Work request =>
Leaving out all images, return the entries below exactly.

[Information provided — start]

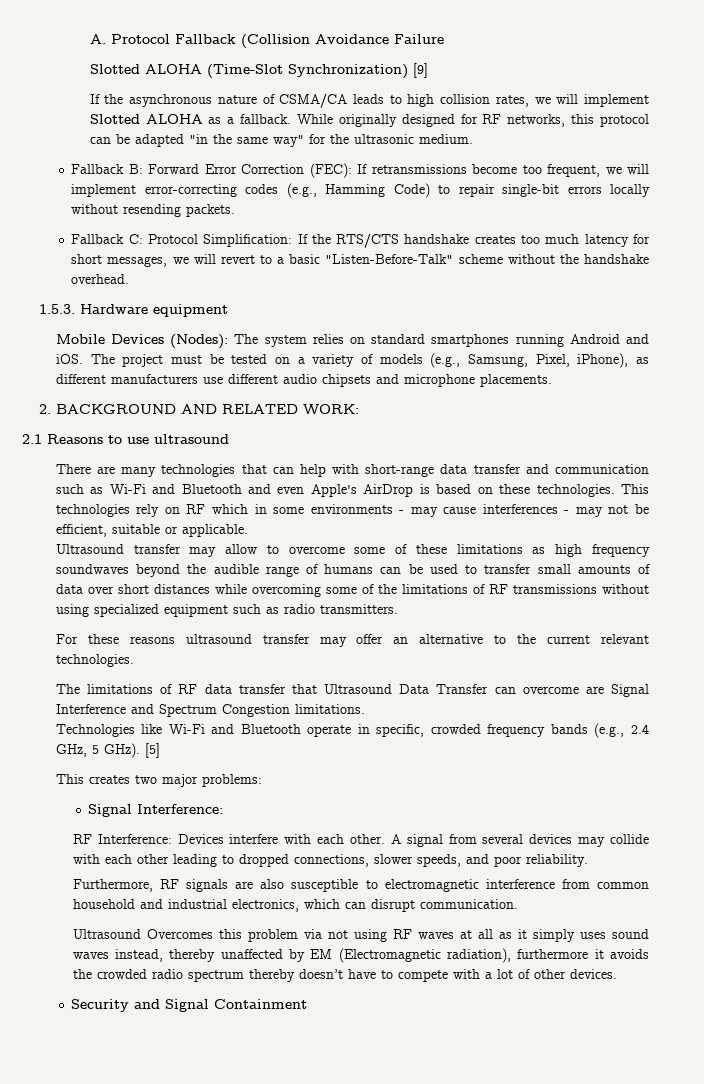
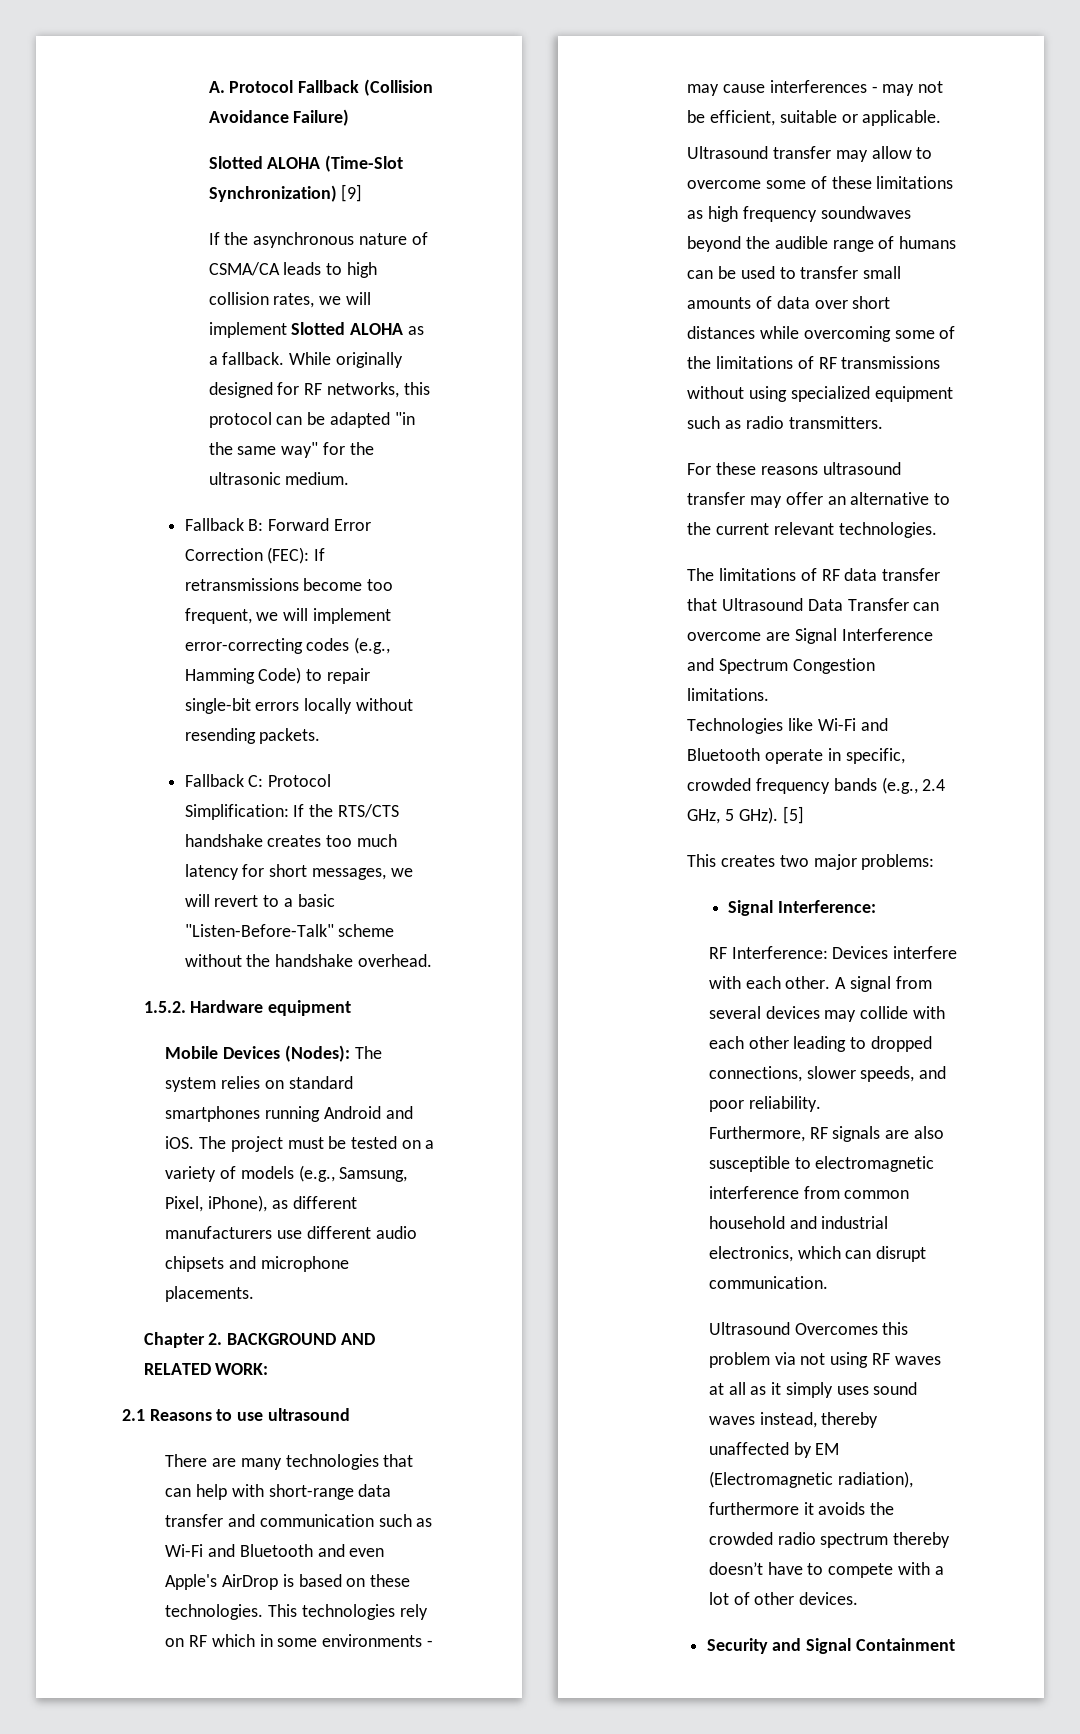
- A. Protocol Fallback (Collision Avoidance Failure
+ A. Protocol Fallback (Collision Avoidance Failure)
- 1.5.3. Hardware equipment
+ 1.5.2. Hardware equipment
- 2. BACKGROUND AND RELATED WORK:
+ Chapter 2. BACKGROUND AND RELATED WORK:

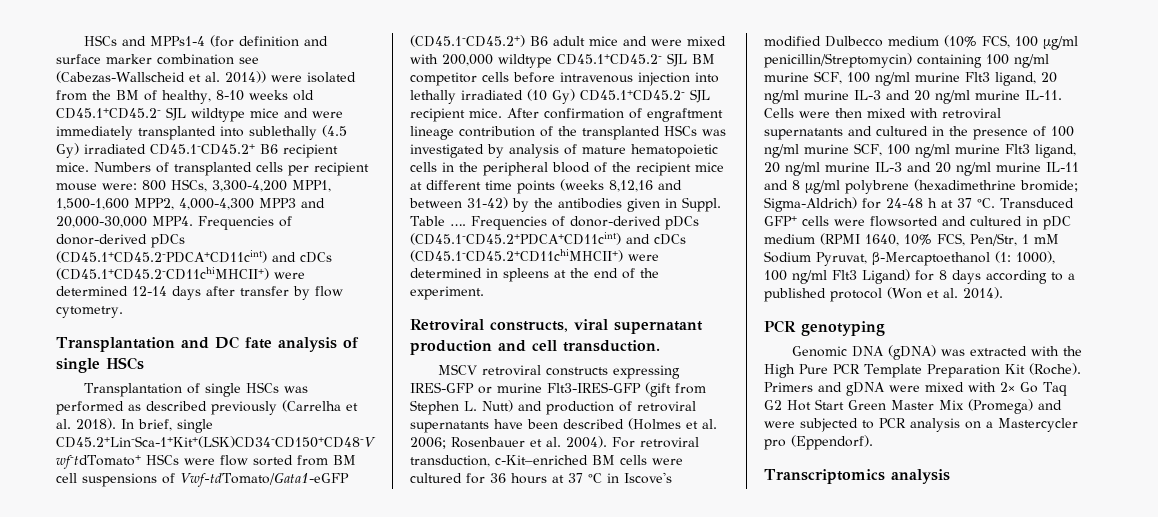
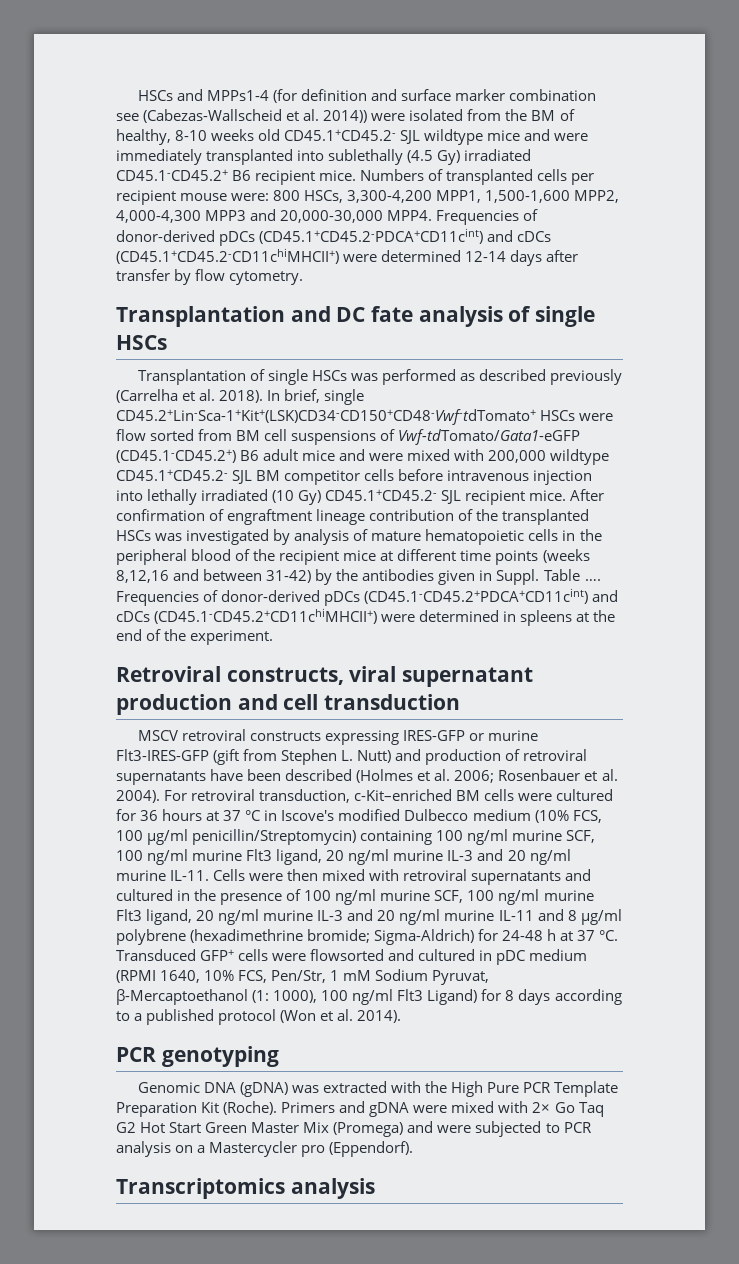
- Retroviral constructs, viral supernatant production and cell transduction.
+ Retroviral constructs, viral supernatant production and cell transduction

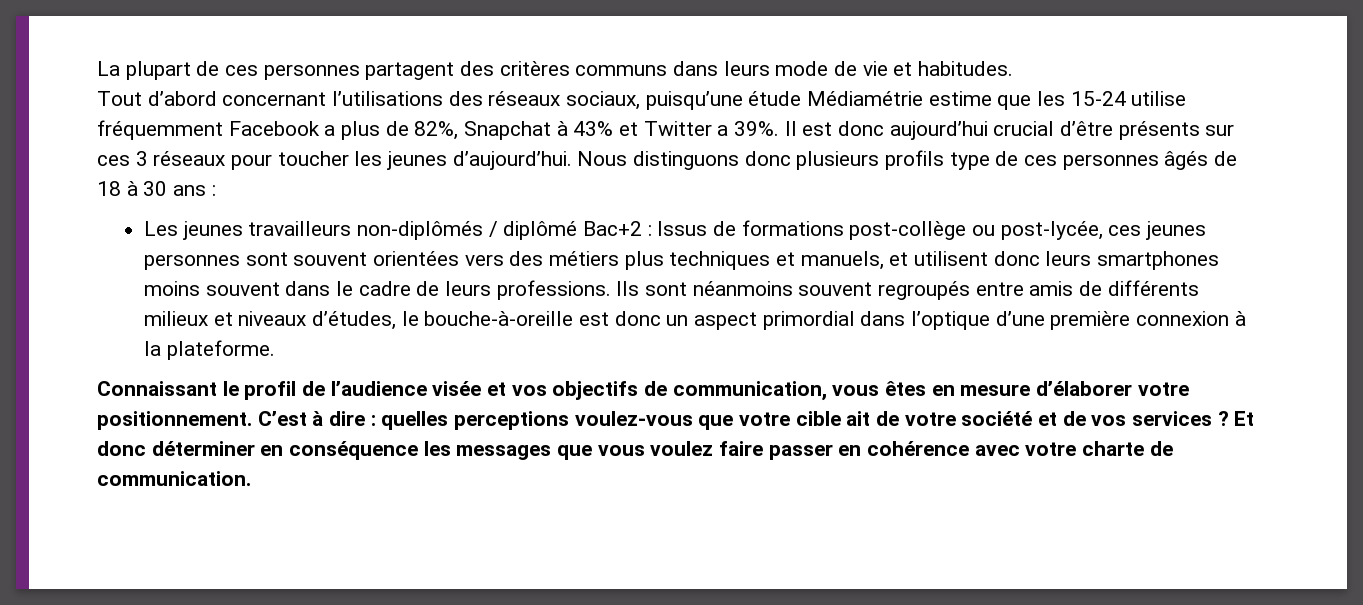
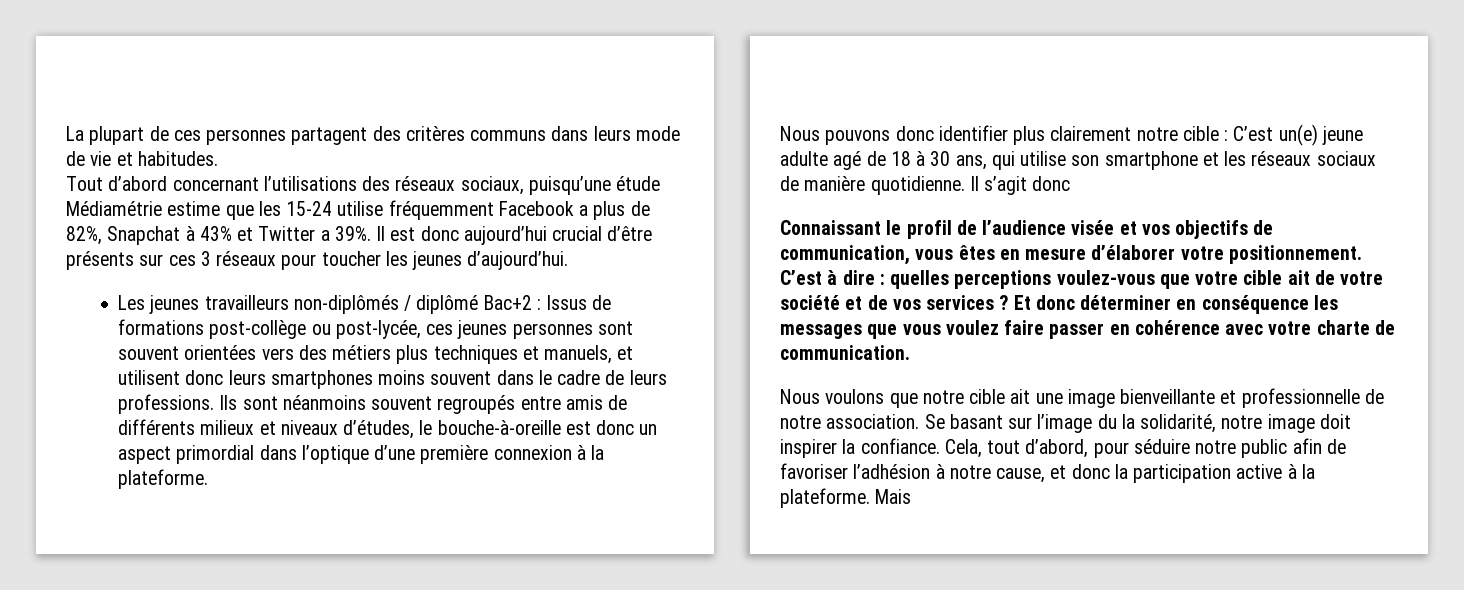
- Nous distinguons donc plusieurs profils type de ces personnes âgés de 18 à 30 ans :
+ Nous pouvons donc identifier plus clairement notre cible : C’est un(e) jeune adulte agé de 18 à 30 ans, qui utilise son smartphone et les réseaux sociaux de manière quotidienne. Il s’agit donc
+ Nous voulons que notre cible ait une image bienveillante et professionnelle de notre association. Se basant sur l’image du la solidarité, notre image doit inspirer la confiance. Cela, tout d’abord, pour séduire notre public afin de favoriser l’adhésion à notre cause, et donc la participation active à la plateforme. Mais

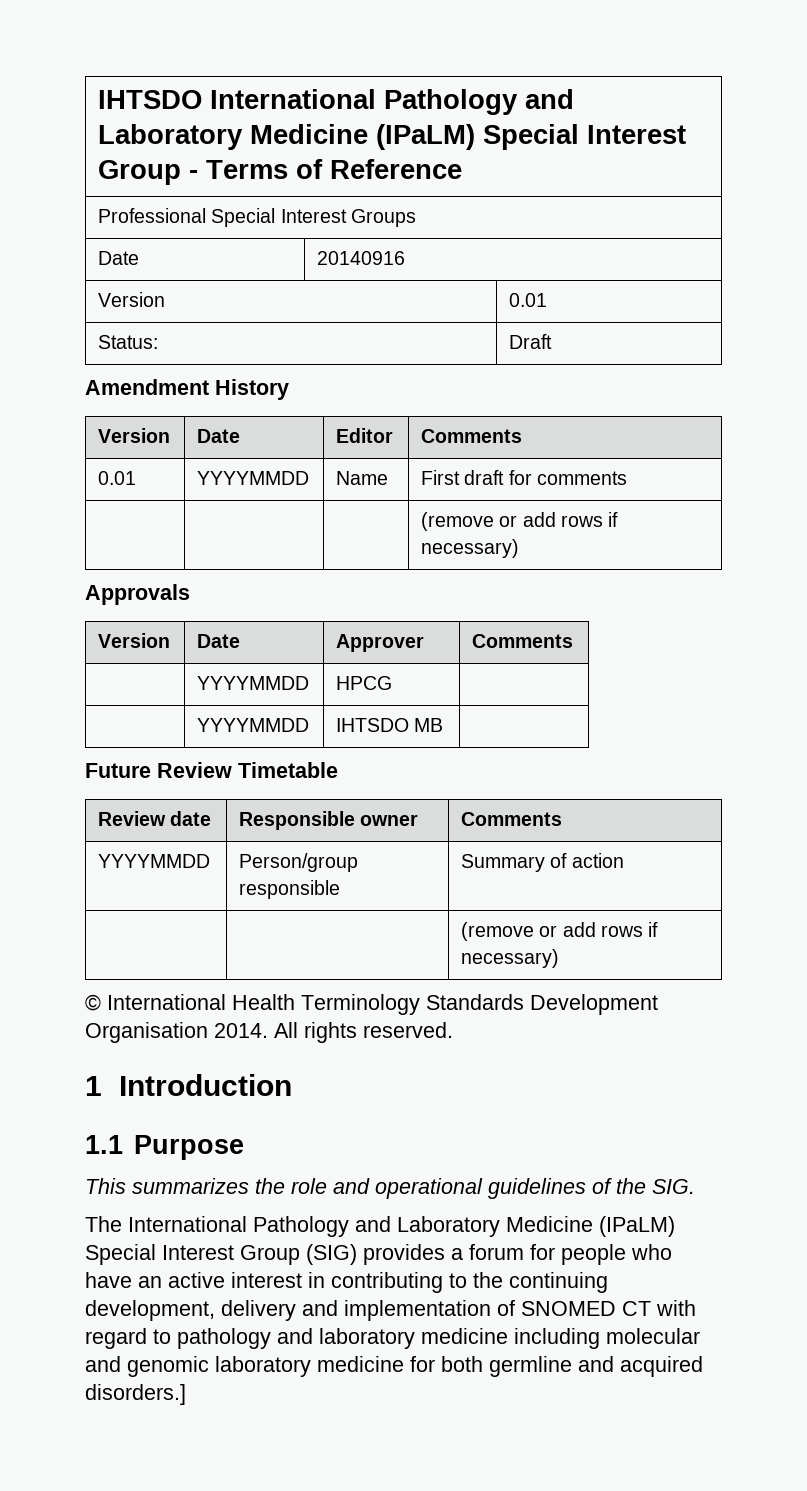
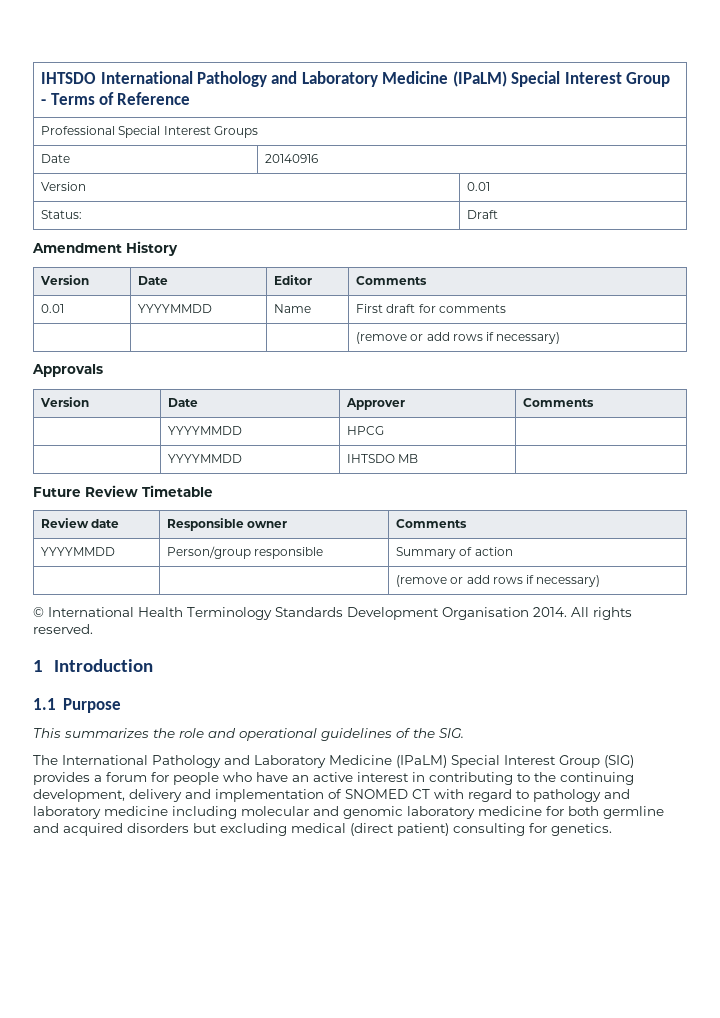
- The International Pathology and Laboratory Medicine (IPaLM) Special Interest Group (SIG) provides a forum for people who have an active interest in contributing to the continuing development, delivery and implementation of SNOMED CT with regard to pathology and laboratory medicine including molecular and genomic laboratory medicine for both germline and acquired disorders.]
+ The International Pathology and Laboratory Medicine (IPaLM) Special Interest Group (SIG) provides a forum for people who have an active interest in contributing to the continuing development, delivery and implementation of SNOMED CT with regard to pathology and laboratory medicine including molecular and genomic laboratory medicine for both germline and acquired disorders but excluding medical (direct patient) consulting for genetics.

[Information provided — finish]

Written solution =>
- A. Protocol Fallback (Collision Avoidance Failure
+ A. Protocol Fallback (Collision Avoidance Failure)
- 1.5.3. Hardware equipment
+ 1.5.2. Hardware equipment
- 2. BACKGROUND AND RELATED WORK:
+ Chapter 2. BACKGROUND AND RELATED WORK:

- Retroviral constructs, viral supernatant production and cell transduction.
+ Retroviral constructs, viral supernatant production and cell transduction

- Nous distinguons donc plusieurs profils type de ces personnes âgés de 18 à 30 ans :
+ Nous pouvons donc identifier plus clairement notre cible : C’est un(e) jeune adulte agé de 18 à 30 ans, qui utilise son smartphone et les réseaux sociaux de manière quotidienne. Il s’agit donc
+ Nous voulons que notre cible ait une image bienveillante et professionnelle de notre association. Se basant sur l’image du la solidarité, notre image doit inspirer la confiance. Cela, tout d’abord, pour séduire notre public afin de favoriser l’adhésion à notre cause, et donc la participation active à la plateforme. Mais

- The International Pathology and Laboratory Medicine (IPaLM) Special Interest Group (SIG) provides a forum for people who have an active interest in contributing to the continuing development, delivery and implementation of SNOMED CT with regard to pathology and laboratory medicine including molecular and genomic laboratory medicine for both germline and acquired disorders.]
+ The International Pathology and Laboratory Medicine (IPaLM) Special Interest Group (SIG) provides a forum for people who have an active interest in contributing to the continuing development, delivery and implementation of SNOMED CT with regard to pathology and laboratory medicine including molecular and genomic laboratory medicine for both germline and acquired disorders but excluding medical (direct patient) consulting for genetics.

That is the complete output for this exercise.